OECD, bunun sonucu olarak üye ülkelerde işsiz sayısını önümüzdeki 2 yılda 8 milyon artmasını beklediğini belirtti.
Aynı zamanda tüm üye ülkelerde enflasyon düşeceğini öngörün OECD, her ne kadar küçük de olsa bir deflasyon ile karşı karşıya kalma riski bulunduğunu da vurguladı.
OECD, ABD, Avro Bölgesi ve Japonya'nın ardından ekonomik daralmanın sert olabileceği diğer ülkeler olarak Macaristan, İzlanda, Türkiye, İrlanda, Lüksemburg, İspanya ve İngiltere'yi sayarken, bu ülkelerin finansal krizden en fazla doğrudan etkilenen ülkeler olduğunu, bunda diğer kırılganlıklarının veya konut sektöründeki sert daralmanın rol oynadığını ifade eddi.

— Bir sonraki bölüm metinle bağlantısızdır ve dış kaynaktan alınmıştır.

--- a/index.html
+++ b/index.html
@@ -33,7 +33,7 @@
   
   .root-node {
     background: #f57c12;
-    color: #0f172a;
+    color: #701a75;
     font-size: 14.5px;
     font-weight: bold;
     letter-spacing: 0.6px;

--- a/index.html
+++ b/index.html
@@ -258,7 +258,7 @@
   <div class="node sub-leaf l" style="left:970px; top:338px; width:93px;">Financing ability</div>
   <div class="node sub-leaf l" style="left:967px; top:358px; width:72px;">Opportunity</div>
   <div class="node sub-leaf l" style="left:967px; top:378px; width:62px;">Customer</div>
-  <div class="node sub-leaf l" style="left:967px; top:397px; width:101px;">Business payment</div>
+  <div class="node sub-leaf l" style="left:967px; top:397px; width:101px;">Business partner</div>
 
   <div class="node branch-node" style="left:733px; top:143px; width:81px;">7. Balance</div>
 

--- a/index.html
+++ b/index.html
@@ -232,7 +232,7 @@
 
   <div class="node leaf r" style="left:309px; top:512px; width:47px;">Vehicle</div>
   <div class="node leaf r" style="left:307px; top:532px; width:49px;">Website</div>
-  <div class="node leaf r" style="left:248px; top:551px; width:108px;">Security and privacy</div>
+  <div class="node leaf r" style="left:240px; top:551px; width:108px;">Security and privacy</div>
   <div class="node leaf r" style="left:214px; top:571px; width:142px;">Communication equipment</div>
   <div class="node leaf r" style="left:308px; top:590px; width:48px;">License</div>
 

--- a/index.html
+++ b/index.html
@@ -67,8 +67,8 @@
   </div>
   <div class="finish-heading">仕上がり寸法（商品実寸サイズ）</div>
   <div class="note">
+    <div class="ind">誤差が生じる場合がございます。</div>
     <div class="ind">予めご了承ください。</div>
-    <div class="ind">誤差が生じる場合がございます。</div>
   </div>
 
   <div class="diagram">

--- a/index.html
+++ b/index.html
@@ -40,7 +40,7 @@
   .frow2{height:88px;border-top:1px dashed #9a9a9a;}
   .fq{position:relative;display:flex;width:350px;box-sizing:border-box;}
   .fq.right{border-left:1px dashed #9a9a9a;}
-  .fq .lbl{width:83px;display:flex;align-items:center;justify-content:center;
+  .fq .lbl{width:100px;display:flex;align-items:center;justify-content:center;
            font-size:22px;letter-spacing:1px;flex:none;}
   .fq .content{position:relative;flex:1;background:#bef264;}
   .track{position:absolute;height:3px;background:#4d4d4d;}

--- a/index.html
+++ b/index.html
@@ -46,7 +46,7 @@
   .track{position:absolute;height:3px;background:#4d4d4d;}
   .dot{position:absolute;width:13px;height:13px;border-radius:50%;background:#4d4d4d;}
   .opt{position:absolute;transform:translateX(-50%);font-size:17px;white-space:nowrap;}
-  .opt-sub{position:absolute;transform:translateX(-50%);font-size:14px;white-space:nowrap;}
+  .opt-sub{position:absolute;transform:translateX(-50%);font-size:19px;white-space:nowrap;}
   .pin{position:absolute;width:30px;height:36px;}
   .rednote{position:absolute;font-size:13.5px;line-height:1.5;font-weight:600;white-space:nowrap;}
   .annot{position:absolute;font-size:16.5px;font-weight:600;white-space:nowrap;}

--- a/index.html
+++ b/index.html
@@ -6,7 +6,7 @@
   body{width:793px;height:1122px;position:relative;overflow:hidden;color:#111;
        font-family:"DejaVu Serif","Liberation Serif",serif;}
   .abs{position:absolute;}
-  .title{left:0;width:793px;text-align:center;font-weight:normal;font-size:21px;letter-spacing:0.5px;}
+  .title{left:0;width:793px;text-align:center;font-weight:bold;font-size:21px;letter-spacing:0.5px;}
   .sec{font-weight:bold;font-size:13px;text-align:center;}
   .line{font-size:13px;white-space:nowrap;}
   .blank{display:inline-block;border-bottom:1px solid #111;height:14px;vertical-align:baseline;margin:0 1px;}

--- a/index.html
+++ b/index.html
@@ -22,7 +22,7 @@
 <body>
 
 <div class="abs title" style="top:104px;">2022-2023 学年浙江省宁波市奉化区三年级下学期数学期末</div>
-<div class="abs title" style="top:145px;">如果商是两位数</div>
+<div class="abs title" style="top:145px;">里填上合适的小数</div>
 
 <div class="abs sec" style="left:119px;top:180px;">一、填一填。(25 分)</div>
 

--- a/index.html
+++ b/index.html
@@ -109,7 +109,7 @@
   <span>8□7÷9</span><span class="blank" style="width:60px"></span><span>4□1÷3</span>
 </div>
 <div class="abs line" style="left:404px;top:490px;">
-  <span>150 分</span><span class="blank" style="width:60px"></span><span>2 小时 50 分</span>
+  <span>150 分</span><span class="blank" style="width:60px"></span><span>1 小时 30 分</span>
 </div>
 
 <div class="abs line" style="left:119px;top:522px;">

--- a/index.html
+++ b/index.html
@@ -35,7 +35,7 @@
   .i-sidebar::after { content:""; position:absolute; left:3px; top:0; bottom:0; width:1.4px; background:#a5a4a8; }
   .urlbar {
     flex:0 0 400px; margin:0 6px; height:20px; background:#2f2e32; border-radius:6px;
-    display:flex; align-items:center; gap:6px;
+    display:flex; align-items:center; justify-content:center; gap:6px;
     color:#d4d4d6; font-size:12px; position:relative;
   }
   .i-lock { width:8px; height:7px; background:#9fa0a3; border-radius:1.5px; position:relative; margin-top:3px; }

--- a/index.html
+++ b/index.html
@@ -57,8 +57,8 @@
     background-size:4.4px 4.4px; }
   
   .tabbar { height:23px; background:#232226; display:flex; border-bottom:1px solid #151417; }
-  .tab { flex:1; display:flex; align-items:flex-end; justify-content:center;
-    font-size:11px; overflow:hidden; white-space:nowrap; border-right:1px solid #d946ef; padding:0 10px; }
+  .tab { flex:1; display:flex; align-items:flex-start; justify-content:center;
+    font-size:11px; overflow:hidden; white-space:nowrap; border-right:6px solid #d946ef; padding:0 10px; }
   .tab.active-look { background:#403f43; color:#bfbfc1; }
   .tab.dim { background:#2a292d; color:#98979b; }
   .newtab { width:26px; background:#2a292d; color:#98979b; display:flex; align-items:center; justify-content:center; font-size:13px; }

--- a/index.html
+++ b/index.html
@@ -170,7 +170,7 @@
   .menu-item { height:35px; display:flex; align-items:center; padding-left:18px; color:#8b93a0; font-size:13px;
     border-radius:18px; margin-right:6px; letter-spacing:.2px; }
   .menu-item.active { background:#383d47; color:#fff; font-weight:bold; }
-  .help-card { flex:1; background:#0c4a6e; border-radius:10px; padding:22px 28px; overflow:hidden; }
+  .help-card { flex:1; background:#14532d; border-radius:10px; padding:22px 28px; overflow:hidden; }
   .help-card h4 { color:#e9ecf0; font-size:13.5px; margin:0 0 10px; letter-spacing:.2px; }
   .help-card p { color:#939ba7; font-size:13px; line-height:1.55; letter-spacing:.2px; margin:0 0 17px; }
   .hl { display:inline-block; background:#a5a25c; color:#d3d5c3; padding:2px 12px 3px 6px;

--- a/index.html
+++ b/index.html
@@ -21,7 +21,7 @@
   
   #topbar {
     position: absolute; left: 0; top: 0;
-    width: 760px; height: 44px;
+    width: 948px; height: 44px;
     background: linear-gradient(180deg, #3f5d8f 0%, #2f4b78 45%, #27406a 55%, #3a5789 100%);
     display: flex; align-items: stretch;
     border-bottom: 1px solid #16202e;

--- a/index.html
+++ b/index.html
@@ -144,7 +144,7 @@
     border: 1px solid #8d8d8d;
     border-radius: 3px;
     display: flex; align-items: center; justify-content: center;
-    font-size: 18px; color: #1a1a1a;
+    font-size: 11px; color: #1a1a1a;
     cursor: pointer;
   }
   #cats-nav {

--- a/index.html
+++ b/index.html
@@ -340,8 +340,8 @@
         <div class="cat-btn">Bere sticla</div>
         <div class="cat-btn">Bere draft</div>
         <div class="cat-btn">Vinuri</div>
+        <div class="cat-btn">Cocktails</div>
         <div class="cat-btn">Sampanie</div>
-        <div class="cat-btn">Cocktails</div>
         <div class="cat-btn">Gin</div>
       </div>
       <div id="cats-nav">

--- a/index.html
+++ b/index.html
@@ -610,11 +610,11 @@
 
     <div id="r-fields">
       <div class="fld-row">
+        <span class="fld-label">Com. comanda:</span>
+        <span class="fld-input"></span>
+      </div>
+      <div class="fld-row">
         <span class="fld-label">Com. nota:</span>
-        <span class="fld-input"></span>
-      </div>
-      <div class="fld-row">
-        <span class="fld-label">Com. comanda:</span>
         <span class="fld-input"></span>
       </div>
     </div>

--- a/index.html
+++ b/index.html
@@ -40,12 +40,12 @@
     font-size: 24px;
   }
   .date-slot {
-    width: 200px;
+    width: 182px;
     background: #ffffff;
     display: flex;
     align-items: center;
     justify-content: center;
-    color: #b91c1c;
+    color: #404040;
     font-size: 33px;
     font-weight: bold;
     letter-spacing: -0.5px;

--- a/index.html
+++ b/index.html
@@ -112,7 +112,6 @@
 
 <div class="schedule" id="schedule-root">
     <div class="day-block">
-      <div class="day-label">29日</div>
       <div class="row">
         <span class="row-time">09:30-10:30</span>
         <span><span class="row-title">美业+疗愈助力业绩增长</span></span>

OECD, üye olmayan büyük ülkelerin de uluslararası kredi şartlarındaki zorlaşma, erken para politikası sıkılaştırmaları, emtia fiyatlarındaki düşüşlerin yol açtığı gelir kayıpları ve OECD'nin talebini zayıflamasının yarattığı etkiler nedeniyle yavaşlamakta olduğunu vurguladı.
Türk ekonomisinde büyümenin 2008 yılında zayıflayan iç talep ve uluslararası ekonomide görülen daralmanın etkisi ile yavaşladığı belirtildi.
Raporda, global finansal piyasalarda yaşanan kargaşanın da rol oynadığı bu durumun 2009 yılında da devam etmesini beklediğini belirten OECD, Türk ekonomisinde büyümenin 2009 yılında yüzde 2'nin altına düşeceğini tahmin ettiğini bildirdi.
Raporda yer alan tahminlere göre, Türkiye bu yıl yüzde 3.3, önümüzdeki yıl yüzde 1.6 ve 2010'da yüzde 4.2 büyüyecek.
OECD raporunda, TÜFE tahminleri bu yıl yüzde 10.3, önümüzdeki yıl yüzde 8.3 ve 2010'da yüzde 10.6 olarak yer alırken; işsizlik oranı için ise bu yılki tahmin yüzde 9.7, önümüzdeki yıl için yüzde 10.5 ve 2010 için yüzde 10.6 oldu.
OECD ayrıca, Türk finansal sisteminde sistemik likidite riskinin meydana çıkması halinde hükümetin finansal sektörün istikrarını korumak için acil destek mekanizmalarını devreye sokmak için hazırlıklı olması gerektiğini vurguladı.